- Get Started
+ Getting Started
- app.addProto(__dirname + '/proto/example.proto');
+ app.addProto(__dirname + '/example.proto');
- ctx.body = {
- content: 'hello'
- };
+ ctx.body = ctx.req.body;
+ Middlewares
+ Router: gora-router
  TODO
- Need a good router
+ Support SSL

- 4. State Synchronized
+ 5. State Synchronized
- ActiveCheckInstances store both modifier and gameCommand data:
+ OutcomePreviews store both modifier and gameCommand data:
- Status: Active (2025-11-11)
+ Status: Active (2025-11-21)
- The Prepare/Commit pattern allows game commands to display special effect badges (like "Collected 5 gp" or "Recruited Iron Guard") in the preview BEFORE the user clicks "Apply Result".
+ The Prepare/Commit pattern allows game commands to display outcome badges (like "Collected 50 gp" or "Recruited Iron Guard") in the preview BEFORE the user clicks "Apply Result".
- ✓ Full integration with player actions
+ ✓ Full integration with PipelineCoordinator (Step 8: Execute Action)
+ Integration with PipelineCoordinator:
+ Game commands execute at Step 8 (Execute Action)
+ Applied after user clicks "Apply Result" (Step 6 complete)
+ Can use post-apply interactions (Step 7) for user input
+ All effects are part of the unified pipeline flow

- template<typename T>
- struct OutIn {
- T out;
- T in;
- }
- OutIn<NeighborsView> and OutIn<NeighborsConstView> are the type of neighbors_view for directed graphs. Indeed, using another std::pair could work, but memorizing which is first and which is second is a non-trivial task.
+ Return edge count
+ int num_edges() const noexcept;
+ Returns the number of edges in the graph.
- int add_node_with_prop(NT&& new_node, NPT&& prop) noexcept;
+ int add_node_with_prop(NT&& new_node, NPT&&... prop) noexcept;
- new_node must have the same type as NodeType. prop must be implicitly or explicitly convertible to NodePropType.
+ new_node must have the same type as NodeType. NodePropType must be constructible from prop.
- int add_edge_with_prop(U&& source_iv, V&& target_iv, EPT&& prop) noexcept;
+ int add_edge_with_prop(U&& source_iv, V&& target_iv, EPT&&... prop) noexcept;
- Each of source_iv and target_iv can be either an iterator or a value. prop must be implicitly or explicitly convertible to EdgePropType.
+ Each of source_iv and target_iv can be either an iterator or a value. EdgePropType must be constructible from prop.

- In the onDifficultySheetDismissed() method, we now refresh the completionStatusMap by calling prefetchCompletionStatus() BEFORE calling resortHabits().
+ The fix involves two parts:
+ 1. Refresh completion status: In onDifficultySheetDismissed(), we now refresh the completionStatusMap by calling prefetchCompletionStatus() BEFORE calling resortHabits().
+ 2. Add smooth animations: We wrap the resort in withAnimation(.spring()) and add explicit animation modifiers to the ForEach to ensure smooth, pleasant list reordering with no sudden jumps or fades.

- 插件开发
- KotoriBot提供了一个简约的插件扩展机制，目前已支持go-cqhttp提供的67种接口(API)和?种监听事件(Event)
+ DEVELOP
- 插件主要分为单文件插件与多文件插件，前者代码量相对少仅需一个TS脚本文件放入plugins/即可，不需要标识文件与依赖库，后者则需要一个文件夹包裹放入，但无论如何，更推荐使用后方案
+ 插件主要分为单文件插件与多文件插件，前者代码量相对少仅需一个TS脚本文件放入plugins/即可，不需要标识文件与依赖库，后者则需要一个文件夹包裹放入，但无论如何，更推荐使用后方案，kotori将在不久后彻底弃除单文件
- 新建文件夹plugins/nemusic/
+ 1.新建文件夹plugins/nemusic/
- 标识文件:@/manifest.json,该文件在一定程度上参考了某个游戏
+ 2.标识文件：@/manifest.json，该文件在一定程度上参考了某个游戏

What to work on
Using the material above, report each line where "proto" occurs.

Solved exercise
- app.addProto(__dirname + '/proto/example.proto');
+ app.addProto(__dirname + '/example.proto');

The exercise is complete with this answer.